Lastly, while not one of the principles, on quarterly basis lenders must now publicly disclose their book of business by insured vs. uninsured loans, amortization buckets, average LTV at origination and provide commentary on the impact on residential mortgage loans and HELOCs in the event of an economic downturn.
The Effect on the Self Employed
For clients who are BFS (Business for Self) financing property will become more difficult. The challenge will be to confirm income levels for BFS clients that do not have traditional income confirmation documents. Brokers have always found ways to show Lenders that a Borrower is capable of paying a loan. Letters from Accountants to show income, Financial Statements, and bank statements have always been a means of doing so – this process will become far more onerous in the coming months. Lenders will look to Brokers to provide additional information, Brokers will see an influx of BFS business as clients look to maintain low interest rates when refinancing their mortgages or purchasing new property.
Our Commitment to You
As always we at MorCan will continue to ask our client – “is this mortgage payment affordable?” We will work with our valued clients to ensure that the new regulations do not simply mean higher interest rates on blended first and second mortgages.

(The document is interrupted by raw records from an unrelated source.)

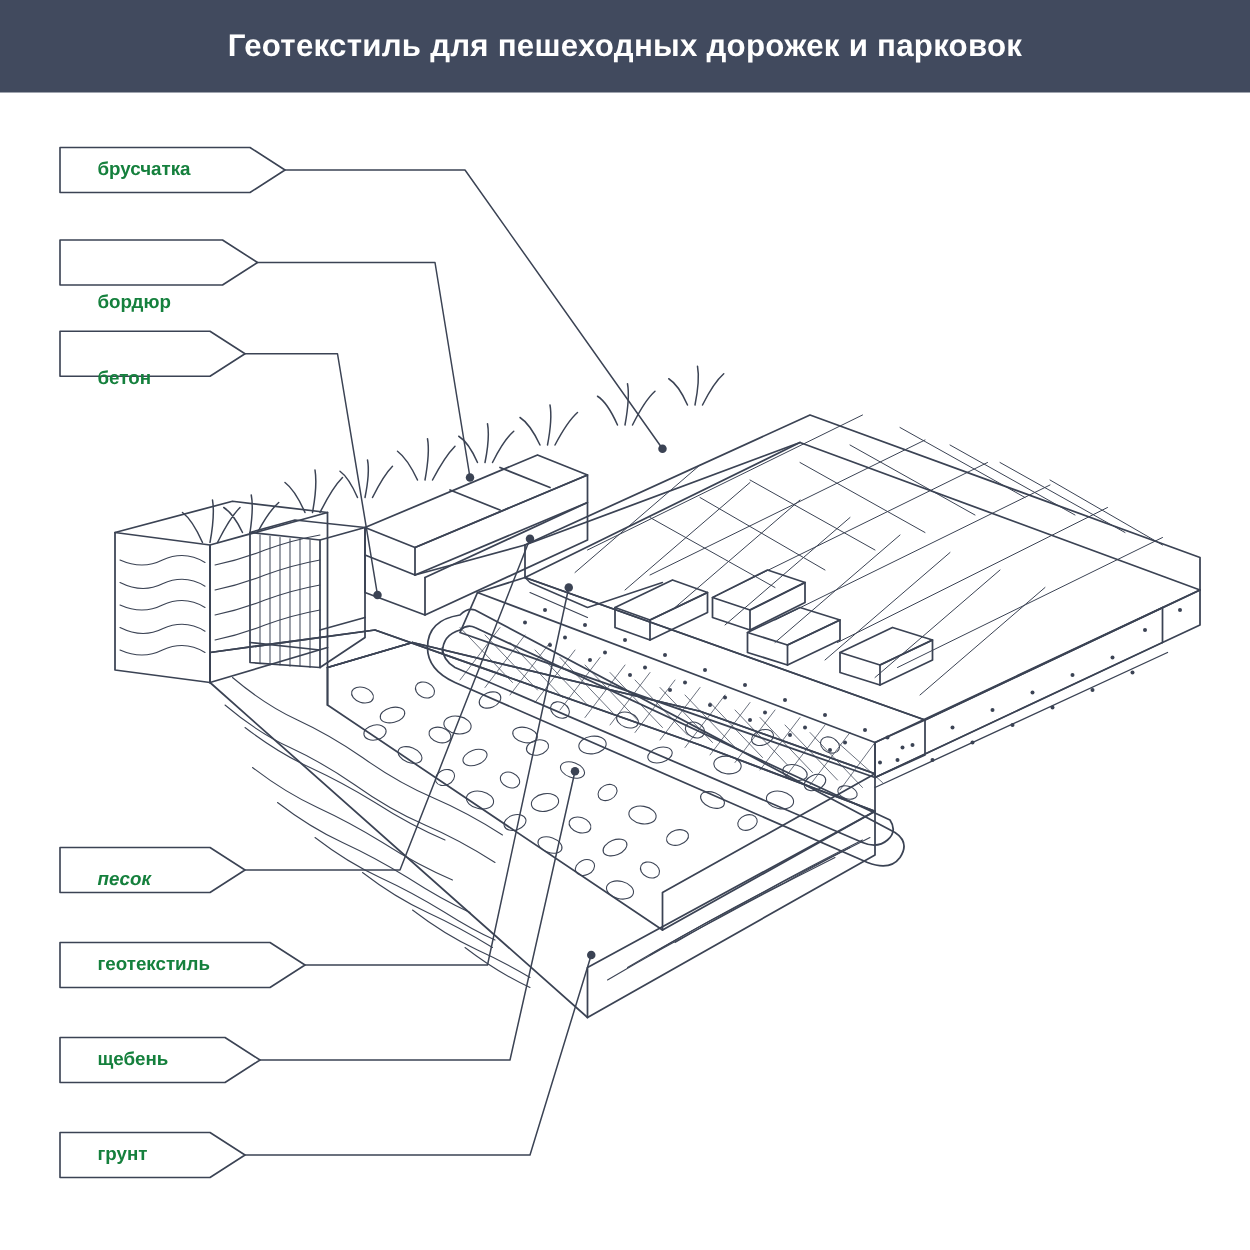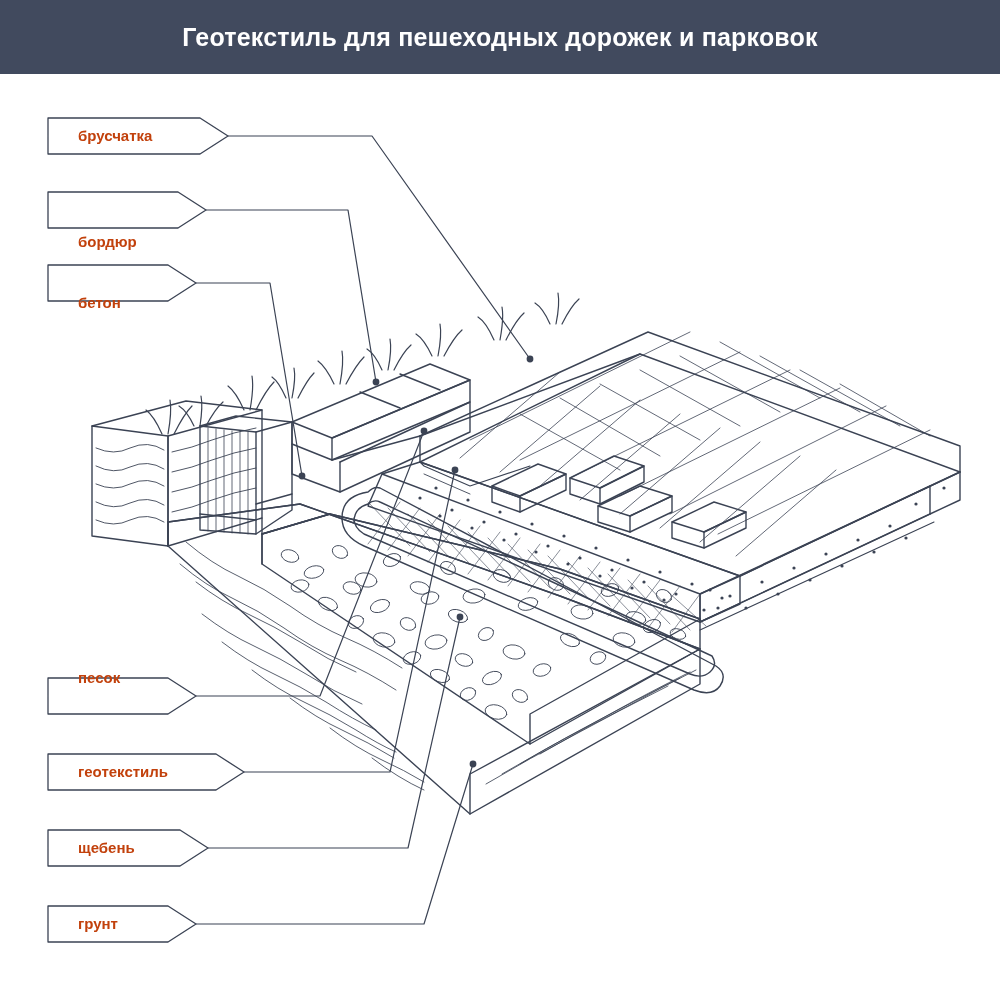--- a/index.html
+++ b/index.html
@@ -57,7 +57,7 @@
     position: absolute;
     font-size: 15px;
     font-weight: bold;
-    color: #c2410c;
+    color: #15803d;
     white-space: nowrap;
     font-family: "Liberation Sans", sans-serif;
   }

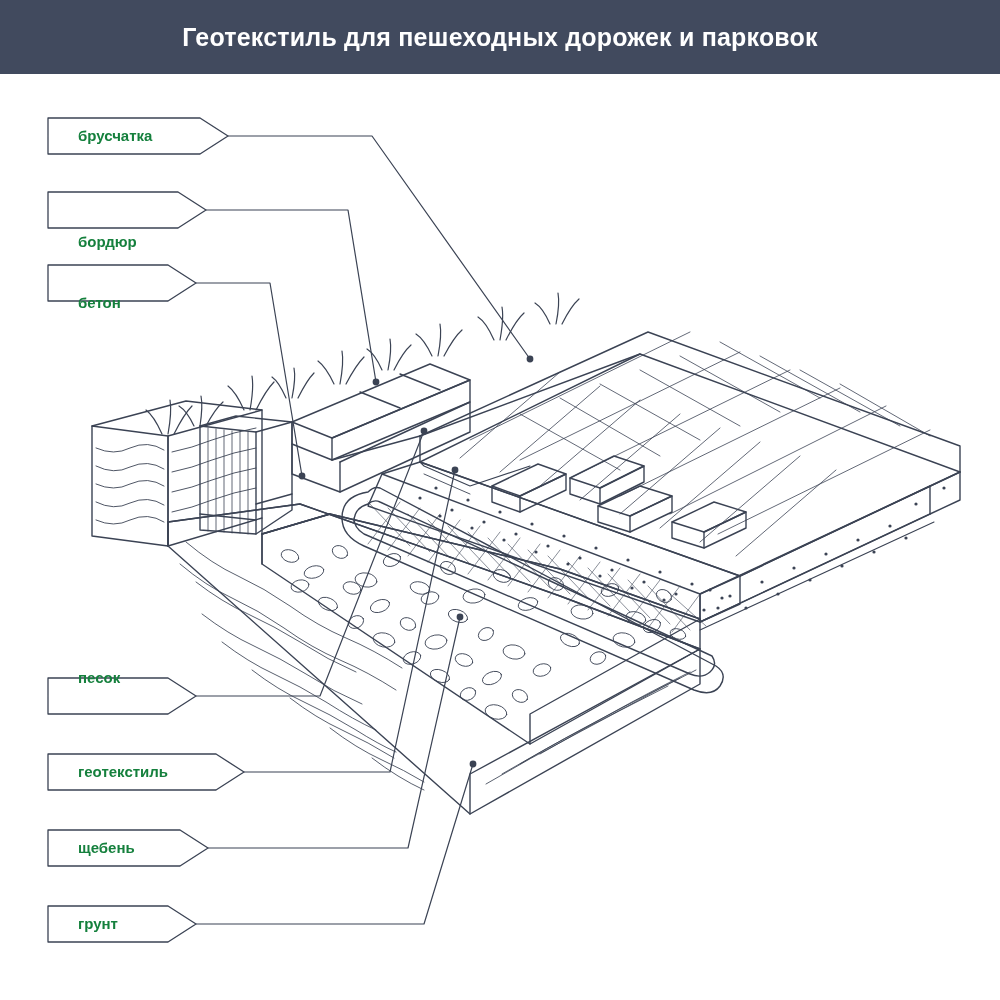--- a/index.html
+++ b/index.html
@@ -335,7 +335,7 @@
     <div class="label-text" style="left:78px; top:53px;">брусчатка</div>
     <div class="label-text" style="left:78px; top:127px;margin-top:32px;">бордюр</div>
     <div class="label-text" style="left:78px; top:200px;margin-top:20px;">бетон</div>
-    <div class="label-text" style="left:78px; top:595px;">песок</div>
+    <div class="label-text" style="left:78px; top:621px;font-style:italic;">песок</div>
     <div class="label-text" style="left:78px; top:689px;text-align:center;">геотекстиль</div>
     <div class="label-text" style="left:78px; top:765px;">щебень</div>
     <div class="label-text" style="left:78px; top:841px;text-align:right;">грунт</div>

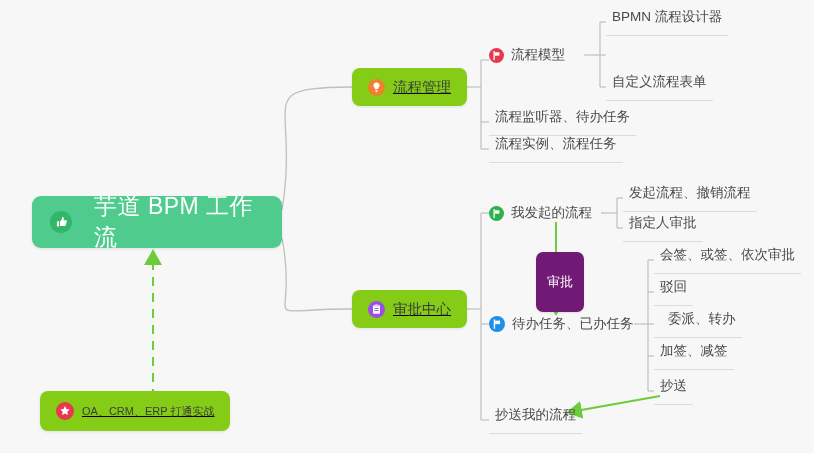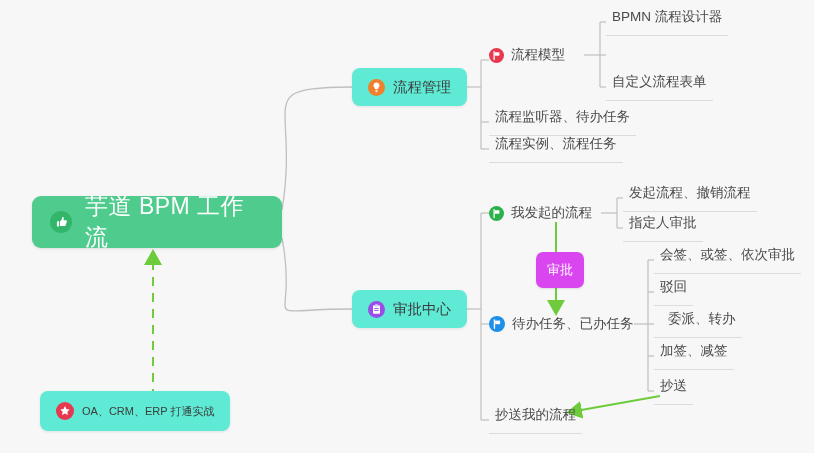--- a/index.html
+++ b/index.html
@@ -25,9 +25,10 @@
   .root .label{color:#ffffff;font-size:23px;letter-spacing:.5px;margin-left:13px;}
 
   .card{
-    background:#5eead4;border-radius:8px;
+    background:#84cc16;border-radius:8px;
     padding:0 16px;height:38px;
     box-shadow:0 1px 3px rgba(0,0,0,.09);
+    text-decoration:underline;
   }
   .card .label{color:#3d3d3d;font-size:14.5px;margin-left:8px;}
 

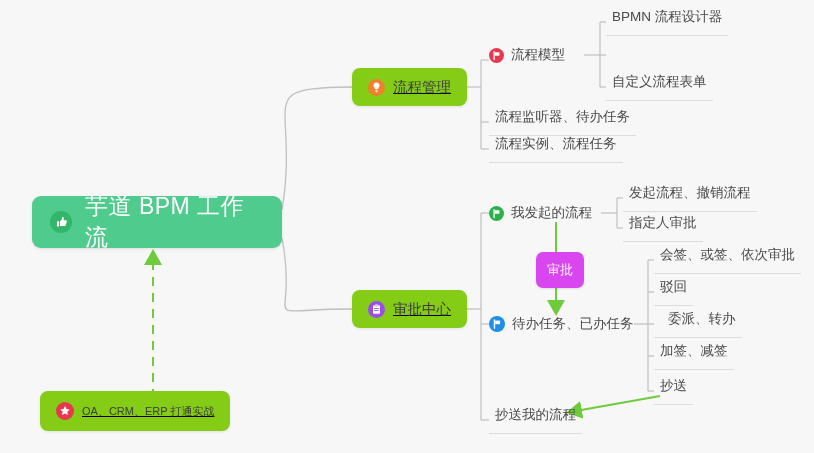--- a/index.html
+++ b/index.html
@@ -22,7 +22,7 @@
     padding:0 18px;
     box-shadow:0 1px 3px rgba(0,0,0,.10);
   }
-  .root .label{color:#ffffff;font-size:23px;letter-spacing:.5px;margin-left:13px;}
+  .root .label{color:#ffffff;font-size:23px;letter-spacing:.5px;margin-left:22px;}
 
   .card{
     background:#84cc16;border-radius:8px;

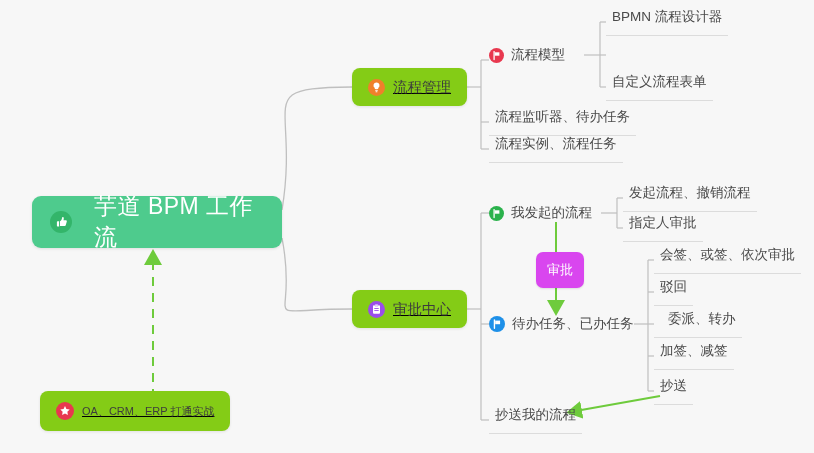--- a/index.html
+++ b/index.html
@@ -37,8 +37,8 @@
   .plain.under{border-bottom:1px solid #dcdcdc;padding:0 6px 10px 6px;}
 
   .badge{
-    position:absolute;background:#d946ef;border-radius:7px;
-    height:28px;padding:4px 11px;display:flex;align-items:center;
+    position:absolute;background:#701a75;border-radius:7px;
+    height:28px;padding:16px 11px;display:flex;align-items:center;
     box-shadow:0 1px 2px rgba(0,0,0,.10);
   }
   .badge .label{color:#ffffff;font-size:13px;}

The new guideline does state that if a lender advances a non-conforming mortgage, the LTV is limited to 65%.
A non-conforming mortgage is one where a borrower has either (or both) a lower than average beacon score and/or the borrower’s ability to service the proposed debt is in excess of our guidelines.
Defining a non-conforming mortgage beyond the above is difficult. We will work with our Valued Clients and Lender Partners to ensure the highest percentage of our applicants conform to the new B20 standards and qualify for the lowest available market rates. This can only be done by ensuring that the applications that we process have not been previously sent to Lenders. Allowing us to work on a file first will be key to efficient mortgage approval.